Concernant les besoins spécifiques du marché et des entreprises, de nombreuses compagnies d’assurance ont, tout en menant activement des activités connexes, proposé aussi de nombreuses idées pour favoriser le développement de l’activité d’assurance des vols à basse altitude.
En ce qui concerne PICC Property and Casualty, la société a déclaré au journaliste qu’elle continuera à suivre de près l’itération de nouveaux scénarios tels que le transport aérien urbain, la logistique des vols à basse altitude et les secours d’urgence, approfondira la matrice des produits des « quatre catégories » : R&D, fabrication, exploitation, infrastructures, accélérera la mise à niveau des produits spécifiques, comblera les lacunes en matière de couverture pour de nouveaux formats d’activité et de nouveaux équipements ; fera évoluer le service d’assurance de la « compensation après sinistre » vers l’ensemble du processus « avertissement préalable, contrôle du risque en cours, réparation après sinistre », affinera et améliorera le modèle « assurance + technologie + services ». Grâce à des services à valeur ajoutée comme la maîtrise du risque via la numérisation, la formation spécialisée et l’assistance en cas d’urgence, elle réalisera la réduction des risques et la baisse des coûts pour l’industrie tout en augmentant l’efficacité ; renforcera le partage des données inter-départements et la recherche sur le risque, et s’appuiera sur des départements tels que la météorologie, l’ATS (contrôle de la navigation aérienne) et les secours d’urgence pour construire une base de données nationale des risques pour les vols à basse altitude, améliorer les standards de gestion du risque du secteur et élever le niveau global de sécurité de l’industrie.

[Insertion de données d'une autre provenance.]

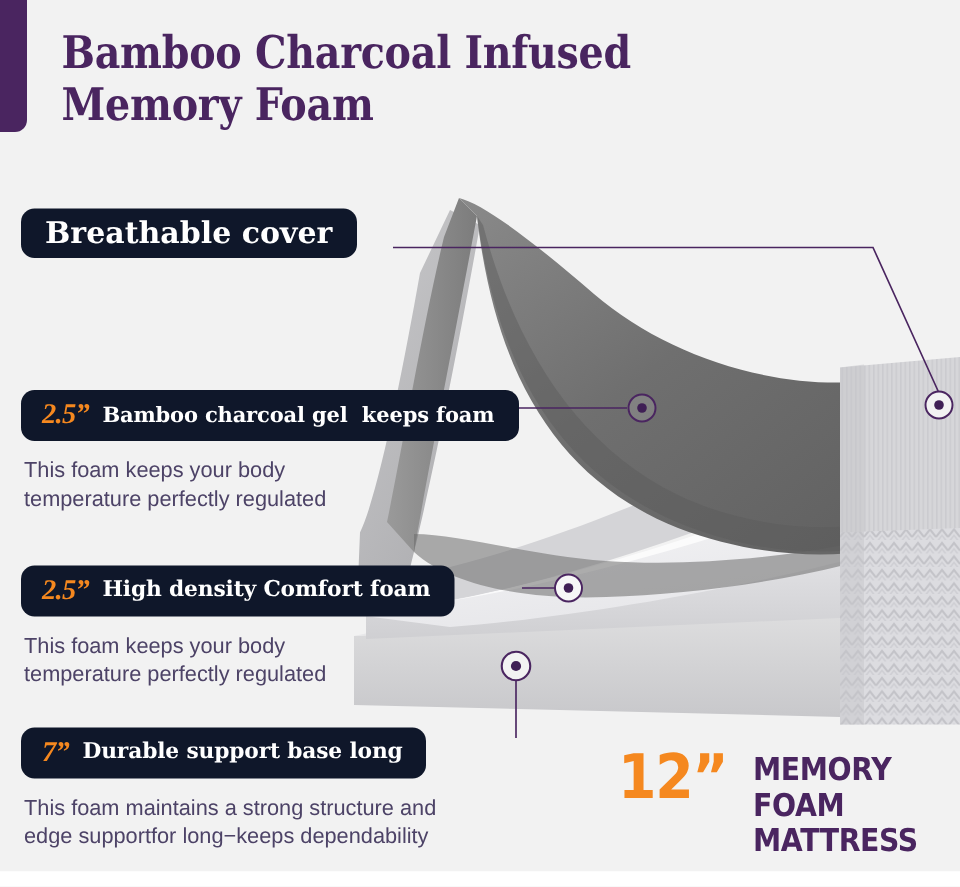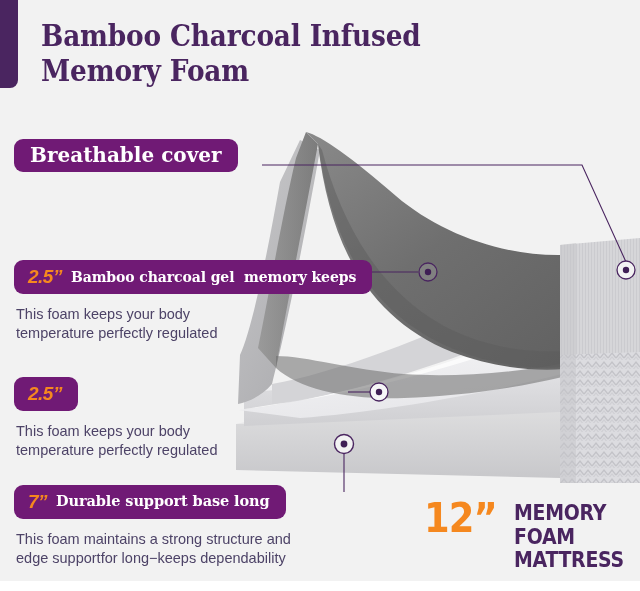--- a/index.html
+++ b/index.html
@@ -56,28 +56,28 @@
 
   
   .callout {
     position: absolute;
     z-index: 6;
   }
   .badge {
     display: inline-flex;
     align-items: center;
     gap: 9px;
-    background: #701a75;
+    background: #0f172a;
     border-radius: 9px;
     padding: 7px 16px 8px 14px;
     box-sizing: border-box;
   }
   .badge-measure {
     color: #f5881f;
-    font-family: Liberation Sans, sans-serif;
+    font-family: Liberation Serif, serif;
     font-weight: bold;
     font-style: italic;
     font-size: 19px;
     line-height: 1;
     letter-spacing: -0.5px;
     white-space: nowrap;
   }
   .badge-label {
     color: #ffffff;
     font-family: "DejaVu Serif", serif;
@@ -106,21 +106,21 @@
 
   
   #callout-cover  { left: 14px; top: 139px; }
   #callout-gel    { left: 14px; top: 260px; }
   #callout-comfort{ left: 14px; top: 377px; }
   #callout-base   { left: 14px; top: 485px; }
 
   
   .footer-spec {
     position: absolute;
-    left: 424px;
+    left: 412px;
     top: 500px;
     display: flex;
     align-items: flex-start;
     gap: 9px;
     z-index: 6;
   }
   .footer-size {
     color: #f5881f;
     font-family: "DejaVu Sans", sans-serif;
     font-weight: bold;
@@ -267,29 +267,30 @@
 
   <div class="callout" id="callout-cover">
     <div class="badge title-only">
       <span class="badge-label">Breathable cover</span>
     </div>
   </div>
 
   <div class="callout" id="callout-gel">
     <div class="badge wide">
       <span class="badge-measure">2.5”</span>
-      <span class="badge-label">Bamboo charcoal gel  memory keeps</span>
+      <span class="badge-label">Bamboo charcoal gel  keeps foam</span>
     </div>
     <p class="desc">This foam keeps your body
 temperature perfectly regulated</p>
   </div>
 
   <div class="callout" id="callout-comfort">
     <div class="badge">
       <span class="badge-measure">2.5”</span>
+      <span class="badge-label">High density Comfort foam</span>
     </div>
     <p class="desc">This foam keeps your body
 temperature perfectly regulated</p>
   </div>
 
   <div class="callout" id="callout-base">
     <div class="badge">
       <span class="badge-measure">7”</span>
       <span class="badge-label">Durable support base long</span>
     </div>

« À l’avenir, Ping An Property & Casualty participera activement à la construction de l’écosystème de garanties de l’économie des vols à basse altitude. En coopération avec les associations du secteur, les instituts de recherche des universités et les entreprises en amont et en aval, nous explorerons ensemble des solutions de garantie des risques pour l’économie des vols à basse altitude et favoriserons la mise en œuvre de davantage de projets pilotes d’innovation en assurance. » a déclaré Ping An Property & Casualty au journaliste.
« ZhongAn Insurance se concentrera sur la refonte de la chaîne de valeur de l’assurance des vols à basse altitude grâce aux nouvelles technologies, et réalisera une percée grâce au partage des données, à l’application de l’IA et des grands modèles, à l’innovation produit et à la dispersion des risques, afin d’offrir aux utilisateurs une assurance des vols à basse altitude personnalisée, sur mesure et intelligente. » a déclaré Yan Peng.